Sometimes CTs can be used for both purposes i.e. for measurement and protection in such cases it has to be of required accuracy class to satisfy both accuracy conditions of measurement CTs and protection CTs. In other words, it has to be accurate for both very small and very large values of current.
Most commonly CT secondary is always rated in range from 1A to 5A.

We are assuming that CT should have linear response but practically it’s not possible as linear response is dependent on the net burden on the CT secondary. Net impedance on the secondary side is assumed as the CT burden.

If burden increase on CT then this will leads to increase in voltage, if voltage exceeds the set limits, then the CT core will saturate and hence linear response will be lost.

Thus we see that CT will give linear response up to 20 times the rated current, there is also an implicit constraint that the CT burden will be kept to a low value. In general, name-plate rating specifies a voltage limit on the secondary (e.g., 100 V) up to which linear response is expected. If the CT burden causes this voltage to be exceeded, CT saturation results.

Classification of CTs

CT’s are classified into two types namely:-
Class T CT
Class C CT
Class T CTs

One or more primary turns are wound on a core in Class T CT as Class T CT is a wound type CT.  These CT’s are associated with high leakage flux in the core. Due to these higher leakage fluxes, the only way to determine CT performance is by test. Standardized performance curves cannot be used with these types of CTs.

Class T CT Curve

Figure above shows one such tested and calibrated curve for a CT. The letter ‘B' indicates the burden in ohms to which the CT is subjected. From curve we will see that when when burden is less than say 0.1 ohms, CT meets the linear performance criterion.

Now you can see from the curve that as the burden increases to 0.5 ohms, the corresponding linearity criteria is not met till the end. Now when burden is increased to 4 ohm there is high deviation from linearity.
Thus it is very clear that keep burden as low as possible so as to attain linearity.

Ratio Error:

CT performance Is measured from the ratio error.
Now what is Ration Error?
The ratio error is the percentage deviation in the current magnitude in the secondary from the desired value.

It can explained as :- Let secondary current is Is, and actual value is Ip/N, where N is nominal ratio and Ip is the primary current then ratio error is given by Ip/N-Is X100.
When the CT is not saturated ratio error is due to of magnetizing current IE since Ip/N-Is =Ie.

Therefore, % ratio error = Ie/IsX100 .

When there is Saturation in CT then coupling between Primary and Secondary get reduced and Hence large ratio errors are expected in saturation.
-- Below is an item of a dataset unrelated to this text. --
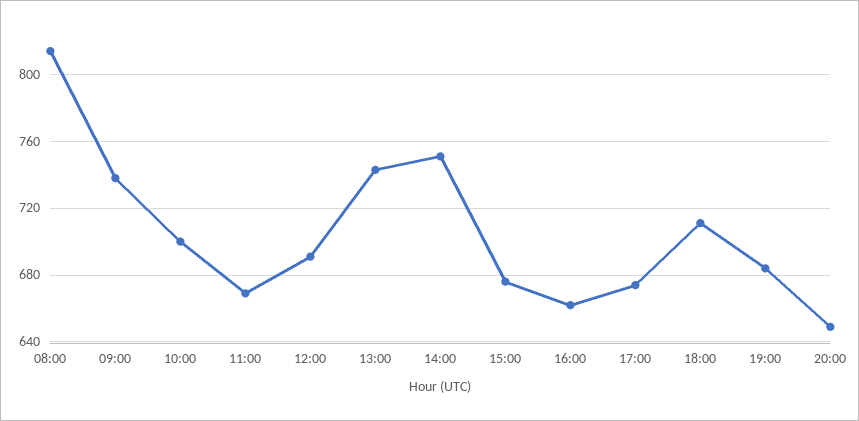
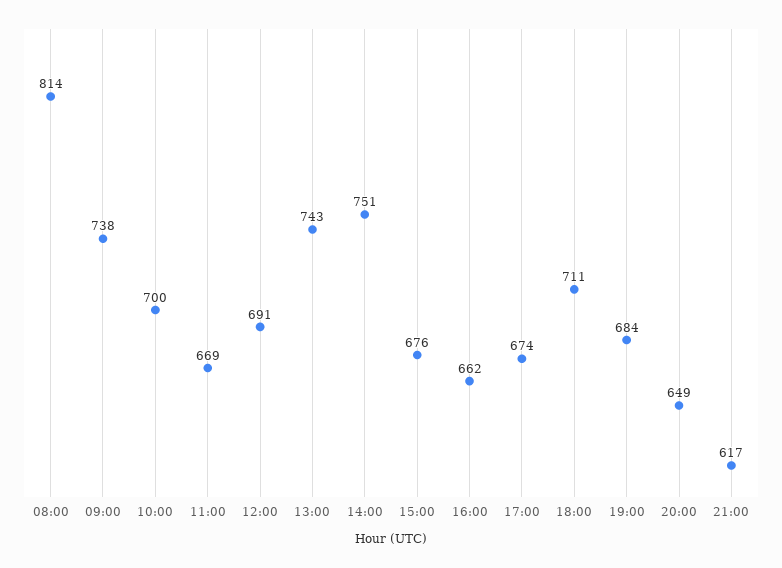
21:00: none -> 617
The current in the secondary is also phase shifted.

For measurement grade CTs, there are strict performance requirements on phase angle errors also.
Error in phase angle measurement affects power factor calculation and ultimately real and reactive power measurements.

It is expected that the ratio error for protection grade CTs will be maintained within +10%.

Class C CT
In Class C CT are more accurate CT’s. Where 'C' letter indicates that the leakage flux is negligible.  These type of CT’s are usually bar type CT’s.

In such CTs the leakage flux from the core is very small. Performance of such CT’s can be evaluated from the standard exciting curves.

Ratio error is maintained within for limits for standard operating conditions for such CT’s.

Voltage rating on the secondary is specified on CT’s for which linear response is guaranteed. For example, a class C CT specification could be as follows: 500:5 C 100.

This tell us that 500:5 is the CT ratio and C indicate that it’s curve will be linear up to 100 times rated current provided the burden on the secondary is kept below 100/(5X100) = 0.40 ohm.
Class C CT Curve

For class C CTs, standard chart for versus excitation current on the secondary side is available.

This provides the protection engineer data to do more exact calculations e.g., in determining relaying sensitivity.